流鼻血很常见。但那人的说辞……不该相信。啊……我的信念已成无锚之舟。在非是即否的逼问中,只能随风飘向既定方向。
抵达围栏后,我只把脑袋探进栅栏间隙仰望槽中饲料。
只有干草。适合草食动物的草料堆。根本是挑食孩子看到就会闹情绪的烂透菜单。
别说味道,光担心人类肠胃能否消化,胃酸是否排斥就让人张不开嘴。
要吃这个才能活?把这种东西当主食咀嚼还算人类吗?难道必须全身流血才算活着?
……鲜红液体滴落在干草上。源自我的鼻孔。或许因土壤会立即吸收"血色",看到草料上的血迹时,突然感到面部血液褪去般的寒意。

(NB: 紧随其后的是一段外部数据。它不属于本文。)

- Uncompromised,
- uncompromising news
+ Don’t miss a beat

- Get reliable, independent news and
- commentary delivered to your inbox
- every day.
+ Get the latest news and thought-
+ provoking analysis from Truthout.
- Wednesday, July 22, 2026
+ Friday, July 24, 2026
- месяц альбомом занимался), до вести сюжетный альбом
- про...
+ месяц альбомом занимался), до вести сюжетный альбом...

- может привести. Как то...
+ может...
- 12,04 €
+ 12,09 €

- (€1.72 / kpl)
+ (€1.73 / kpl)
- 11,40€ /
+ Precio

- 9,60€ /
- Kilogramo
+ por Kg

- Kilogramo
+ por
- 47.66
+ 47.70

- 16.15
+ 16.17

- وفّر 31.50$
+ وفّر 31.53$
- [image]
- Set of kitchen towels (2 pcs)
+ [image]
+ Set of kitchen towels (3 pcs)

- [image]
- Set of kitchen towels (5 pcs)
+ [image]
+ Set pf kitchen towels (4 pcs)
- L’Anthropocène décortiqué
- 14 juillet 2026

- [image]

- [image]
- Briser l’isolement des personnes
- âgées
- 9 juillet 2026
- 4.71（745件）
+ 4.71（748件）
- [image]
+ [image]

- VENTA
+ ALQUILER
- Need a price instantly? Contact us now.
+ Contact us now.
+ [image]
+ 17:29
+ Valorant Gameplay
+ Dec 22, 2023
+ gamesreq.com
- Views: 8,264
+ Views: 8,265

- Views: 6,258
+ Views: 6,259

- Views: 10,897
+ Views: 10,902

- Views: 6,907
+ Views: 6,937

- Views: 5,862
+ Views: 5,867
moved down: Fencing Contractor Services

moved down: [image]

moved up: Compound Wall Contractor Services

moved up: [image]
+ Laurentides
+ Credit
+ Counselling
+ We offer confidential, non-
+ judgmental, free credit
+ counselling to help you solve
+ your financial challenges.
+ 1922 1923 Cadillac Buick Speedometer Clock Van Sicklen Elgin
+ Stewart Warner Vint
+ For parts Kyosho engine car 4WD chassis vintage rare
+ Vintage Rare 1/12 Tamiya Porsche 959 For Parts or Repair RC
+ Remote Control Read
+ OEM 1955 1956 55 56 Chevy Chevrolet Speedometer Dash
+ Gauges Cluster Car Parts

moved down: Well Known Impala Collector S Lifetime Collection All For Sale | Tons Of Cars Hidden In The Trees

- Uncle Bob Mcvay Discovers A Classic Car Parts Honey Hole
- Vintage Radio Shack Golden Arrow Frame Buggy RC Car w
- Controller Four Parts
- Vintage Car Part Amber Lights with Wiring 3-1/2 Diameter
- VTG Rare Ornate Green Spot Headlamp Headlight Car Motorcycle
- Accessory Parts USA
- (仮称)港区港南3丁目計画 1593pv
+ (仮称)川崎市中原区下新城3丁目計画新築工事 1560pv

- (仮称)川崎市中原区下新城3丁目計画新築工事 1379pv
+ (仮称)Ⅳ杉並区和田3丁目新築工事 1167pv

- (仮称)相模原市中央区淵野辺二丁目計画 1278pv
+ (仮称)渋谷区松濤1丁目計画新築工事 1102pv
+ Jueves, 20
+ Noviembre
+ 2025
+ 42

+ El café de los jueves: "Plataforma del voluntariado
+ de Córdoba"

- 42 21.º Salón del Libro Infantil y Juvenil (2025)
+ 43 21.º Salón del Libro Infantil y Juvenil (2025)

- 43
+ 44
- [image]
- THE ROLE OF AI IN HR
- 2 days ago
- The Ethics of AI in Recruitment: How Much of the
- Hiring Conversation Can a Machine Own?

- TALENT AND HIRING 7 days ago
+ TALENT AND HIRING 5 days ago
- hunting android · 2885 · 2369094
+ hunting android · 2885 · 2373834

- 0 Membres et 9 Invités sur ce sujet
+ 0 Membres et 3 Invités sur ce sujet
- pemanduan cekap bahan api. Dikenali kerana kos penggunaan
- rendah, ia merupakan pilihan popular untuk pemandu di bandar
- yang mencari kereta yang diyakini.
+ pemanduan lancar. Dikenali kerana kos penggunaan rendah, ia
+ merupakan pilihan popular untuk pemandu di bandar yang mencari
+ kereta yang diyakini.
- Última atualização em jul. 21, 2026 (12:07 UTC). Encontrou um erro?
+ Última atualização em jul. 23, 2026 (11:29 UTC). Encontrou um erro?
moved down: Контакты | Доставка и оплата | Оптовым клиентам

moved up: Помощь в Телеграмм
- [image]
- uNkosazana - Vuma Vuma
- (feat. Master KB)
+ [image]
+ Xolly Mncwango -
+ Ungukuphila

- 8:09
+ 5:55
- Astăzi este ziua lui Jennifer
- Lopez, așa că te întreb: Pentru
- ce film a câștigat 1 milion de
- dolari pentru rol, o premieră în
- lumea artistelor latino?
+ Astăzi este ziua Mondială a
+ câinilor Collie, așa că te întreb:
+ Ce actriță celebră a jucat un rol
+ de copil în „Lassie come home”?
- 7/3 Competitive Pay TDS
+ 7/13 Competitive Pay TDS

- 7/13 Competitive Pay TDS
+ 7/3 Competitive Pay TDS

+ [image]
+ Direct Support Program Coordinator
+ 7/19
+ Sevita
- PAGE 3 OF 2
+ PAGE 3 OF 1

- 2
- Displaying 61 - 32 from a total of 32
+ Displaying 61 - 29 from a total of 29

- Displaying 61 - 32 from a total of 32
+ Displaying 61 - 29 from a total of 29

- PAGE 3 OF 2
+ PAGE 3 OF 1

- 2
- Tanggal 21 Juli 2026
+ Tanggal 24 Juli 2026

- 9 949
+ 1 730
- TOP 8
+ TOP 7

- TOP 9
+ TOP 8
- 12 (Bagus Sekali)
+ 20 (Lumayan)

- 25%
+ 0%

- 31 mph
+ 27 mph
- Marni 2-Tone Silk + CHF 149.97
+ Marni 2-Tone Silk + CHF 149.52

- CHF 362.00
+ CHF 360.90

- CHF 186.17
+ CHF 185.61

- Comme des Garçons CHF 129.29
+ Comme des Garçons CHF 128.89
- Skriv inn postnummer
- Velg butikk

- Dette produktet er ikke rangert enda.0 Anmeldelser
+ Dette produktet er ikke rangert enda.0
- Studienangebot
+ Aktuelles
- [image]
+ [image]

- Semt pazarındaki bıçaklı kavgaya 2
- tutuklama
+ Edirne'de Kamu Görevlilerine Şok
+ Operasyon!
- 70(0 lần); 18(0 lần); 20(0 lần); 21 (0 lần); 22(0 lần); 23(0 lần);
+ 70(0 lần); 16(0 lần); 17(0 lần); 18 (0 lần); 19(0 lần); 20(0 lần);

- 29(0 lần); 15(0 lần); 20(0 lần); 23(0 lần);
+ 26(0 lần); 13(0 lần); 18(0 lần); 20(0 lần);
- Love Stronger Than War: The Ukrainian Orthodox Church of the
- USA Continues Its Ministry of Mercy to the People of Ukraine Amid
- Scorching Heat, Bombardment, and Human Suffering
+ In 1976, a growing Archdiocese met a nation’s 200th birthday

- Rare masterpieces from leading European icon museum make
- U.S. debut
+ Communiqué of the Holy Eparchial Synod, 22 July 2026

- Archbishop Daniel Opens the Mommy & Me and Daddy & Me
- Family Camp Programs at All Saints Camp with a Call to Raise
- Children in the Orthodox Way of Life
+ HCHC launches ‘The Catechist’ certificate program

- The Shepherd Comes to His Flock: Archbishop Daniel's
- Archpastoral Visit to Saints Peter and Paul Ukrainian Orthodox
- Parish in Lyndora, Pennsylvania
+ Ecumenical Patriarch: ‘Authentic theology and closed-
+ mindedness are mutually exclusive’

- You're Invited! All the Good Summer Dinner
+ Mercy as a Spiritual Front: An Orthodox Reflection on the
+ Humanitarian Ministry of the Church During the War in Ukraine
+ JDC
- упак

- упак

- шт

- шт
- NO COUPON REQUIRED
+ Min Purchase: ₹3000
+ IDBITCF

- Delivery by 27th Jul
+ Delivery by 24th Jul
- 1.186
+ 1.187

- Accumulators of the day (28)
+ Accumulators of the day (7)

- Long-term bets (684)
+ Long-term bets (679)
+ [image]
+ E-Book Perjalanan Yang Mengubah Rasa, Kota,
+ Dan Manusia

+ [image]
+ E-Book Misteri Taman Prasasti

不……不想死……在这种地方死去的话,我就是作为奶牛死去的……不要!
鲜红血迹让我最终松开了最后理性之绳。
怀着对舌头和肠道的愧疚,我把干草咬进嘴里。
呜恶……呕!舌头像教训吮玩具的婴儿般命令我"吐出来"。
苦的。难吃。就算硬着头皮咀嚼味道也不会变。简直是会让味觉永久丧失的终极糟糕味道。
“呜哇呃!”
终于忍不住吐了出来。这、这种东西怎么可能咽得下去……还不如拿去喂素食主义者。
“哦哦,第一次就想挑战反刍吗?真了不起?”
什……反刍……?我看着呕出的干草团块。那是被牙齿撕碎后又用唾液粘合的年糕状草团。
“其他干草还不能吃哦。必须先从自己吐出来的开始。明白吗?”
咕呜……其他母牛也是这样把反刍当成习惯的吗?
我把从嘴里吐出的干草块又塞回口中。那糟糕透顶的味道依然像仓鼠滚轮般在我口腔上颚与舌底间来回滚动。
“呜诶诶诶!”
最终我又吐了出来,在第四次吐出的瞬间……
“咕咚……”
成功送进了胃囊。
“啊咿呜啊啊啊……!”
此刻理应没有味觉的食道和胃部却仿佛在抱怨这道配菜。
呜呜呜……明明咽下去了,干草碎屑依然令人不适地黏在口腔各处,火辣辣地折磨着我的嘴。
真想立刻冲进洗手间用洗手台的水漱口几十次……!
但好歹吃下去一口应该能生效解毒效果……
“噗哈……噗哈哈哈……!噗哈哈!果然是禽兽呢。脑子就和你的老二一样小。居然真敢吃下去啊,蠢货~”
才怪。
眼前捧着肚子咯咯直笑的饲养员,用表情彻底否定了我的期待。
鼻血早就止住了。靠自然愈合。就像饲养员警告的什么灾难根本不可能发生似的。